EXERCISE REQUIREMENTS | Leave out the pictures and repeat the data exactly.

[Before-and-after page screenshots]

============

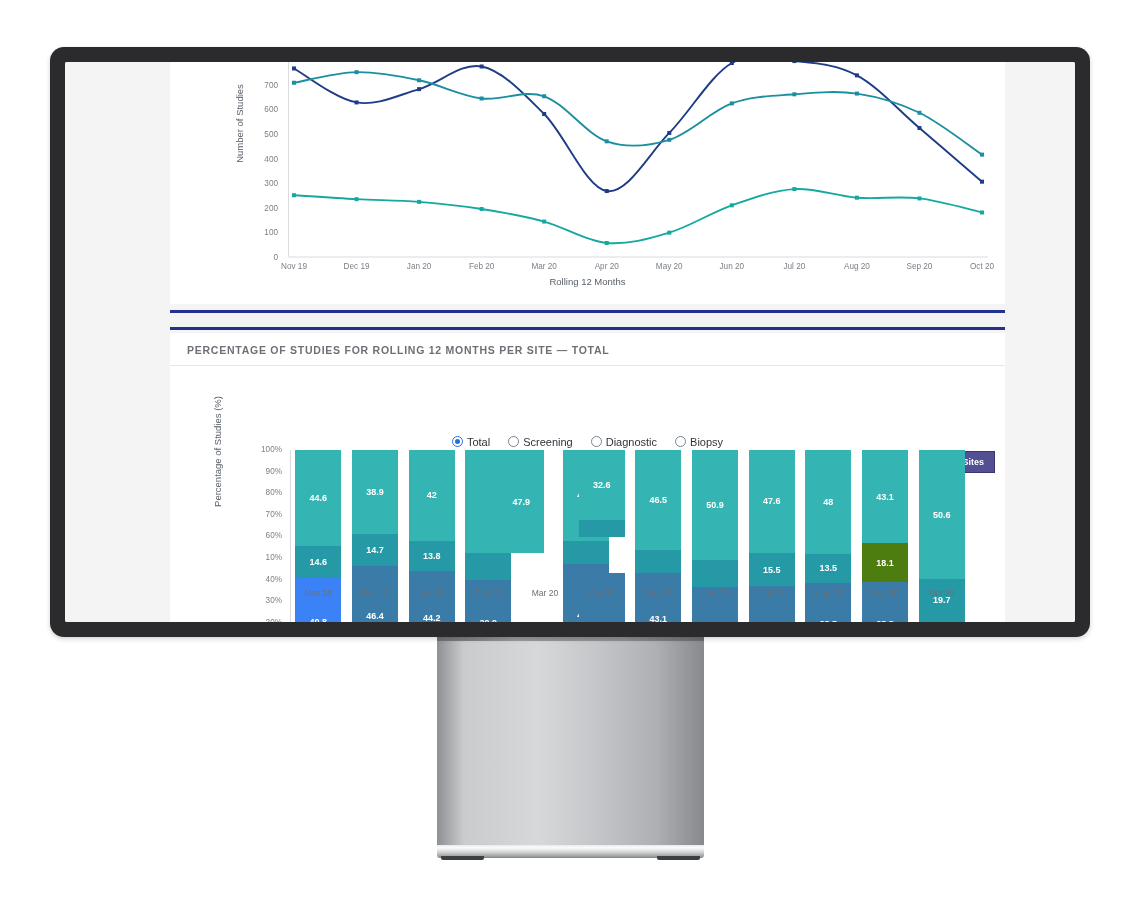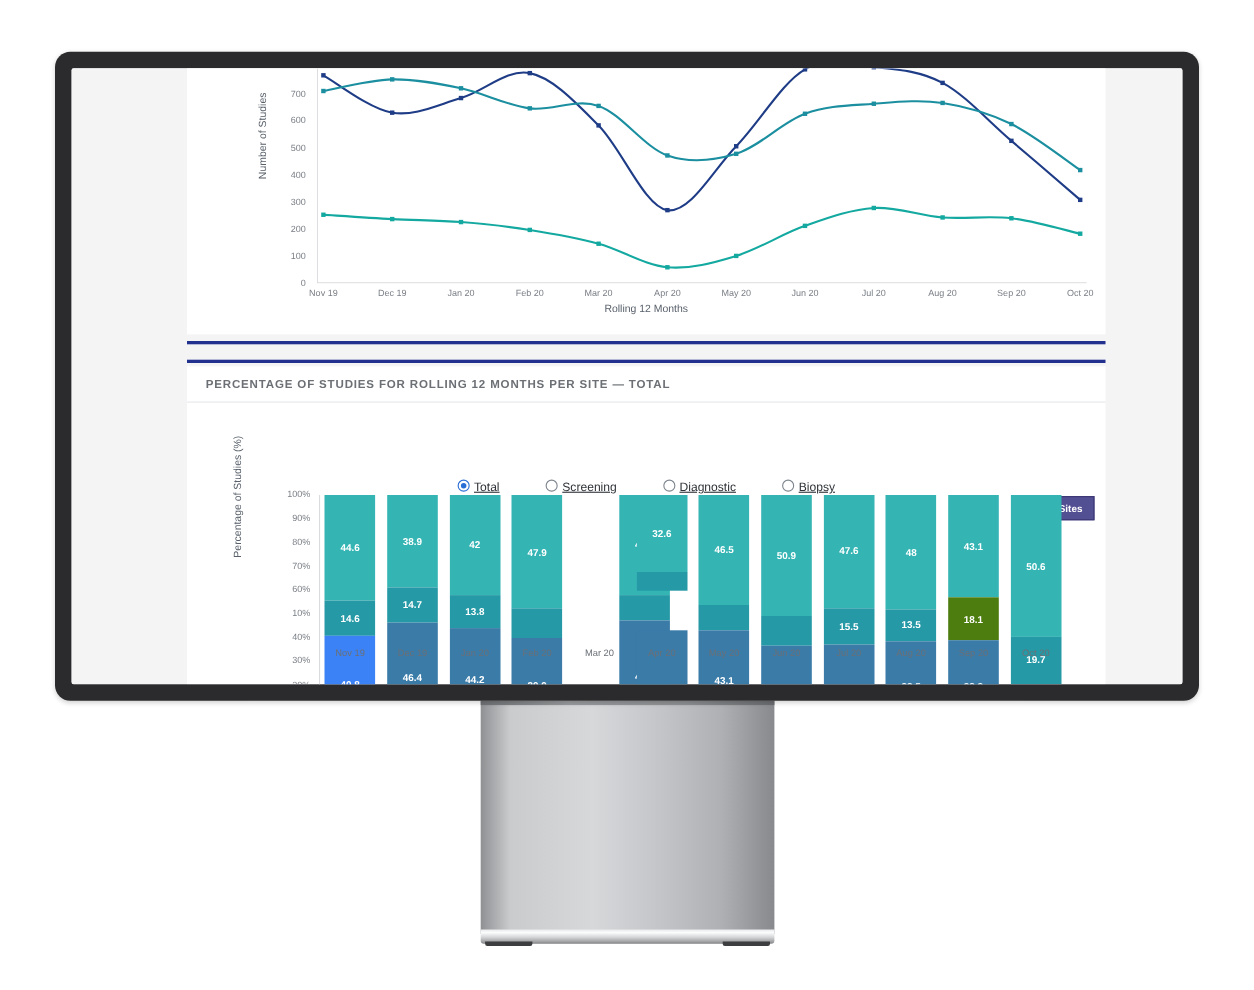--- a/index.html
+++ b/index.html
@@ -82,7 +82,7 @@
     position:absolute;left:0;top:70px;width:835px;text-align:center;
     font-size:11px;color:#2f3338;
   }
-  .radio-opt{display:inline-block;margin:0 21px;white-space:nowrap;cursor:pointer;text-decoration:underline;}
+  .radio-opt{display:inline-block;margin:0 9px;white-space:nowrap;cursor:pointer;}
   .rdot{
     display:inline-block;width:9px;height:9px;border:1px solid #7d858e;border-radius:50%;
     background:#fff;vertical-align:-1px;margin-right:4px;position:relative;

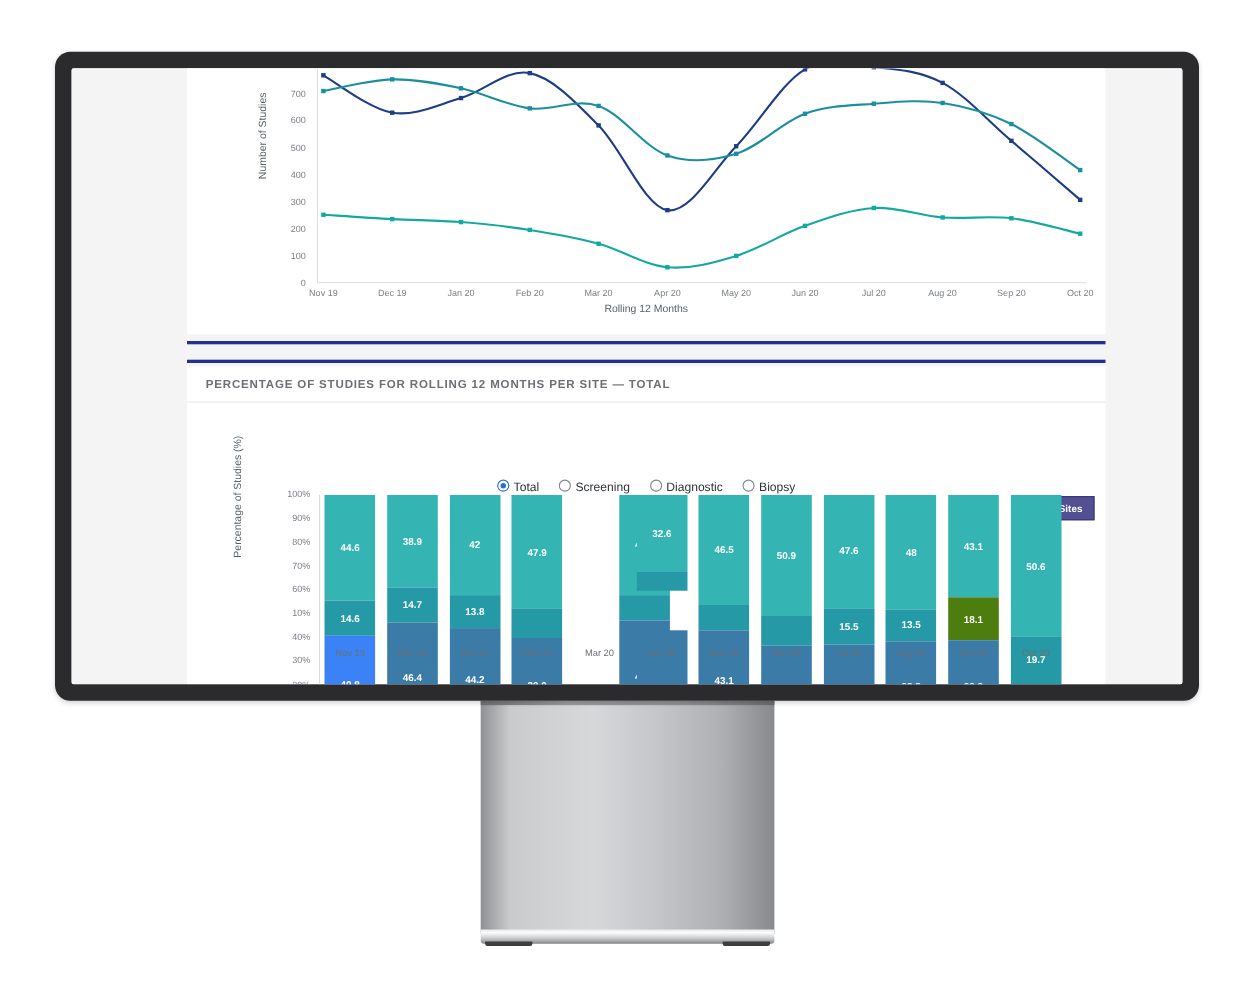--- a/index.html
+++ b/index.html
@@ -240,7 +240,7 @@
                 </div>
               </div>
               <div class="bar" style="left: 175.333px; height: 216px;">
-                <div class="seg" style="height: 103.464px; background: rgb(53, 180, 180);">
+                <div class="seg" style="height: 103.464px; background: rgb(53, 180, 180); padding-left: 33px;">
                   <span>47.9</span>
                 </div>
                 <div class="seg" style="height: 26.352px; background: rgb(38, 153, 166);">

============

RESULT OF THE EXERCISE |
--- a/index.html
+++ b/index.html
@@ -82,7 +82,7 @@
     position:absolute;left:0;top:70px;width:835px;text-align:center;
     font-size:11px;color:#2f3338;
   }
-  .radio-opt{display:inline-block;margin:0 21px;white-space:nowrap;cursor:pointer;text-decoration:underline;}
+  .radio-opt{display:inline-block;margin:0 9px;white-space:nowrap;cursor:pointer;}
   .rdot{
     display:inline-block;width:9px;height:9px;border:1px solid #7d858e;border-radius:50%;
     background:#fff;vertical-align:-1px;margin-right:4px;position:relative;

--- a/index.html
+++ b/index.html
@@ -240,7 +240,7 @@
                 </div>
               </div>
               <div class="bar" style="left: 175.333px; height: 216px;">
-                <div class="seg" style="height: 103.464px; background: rgb(53, 180, 180);">
+                <div class="seg" style="height: 103.464px; background: rgb(53, 180, 180); padding-left: 33px;">
                   <span>47.9</span>
                 </div>
                 <div class="seg" style="height: 26.352px; background: rgb(38, 153, 166);">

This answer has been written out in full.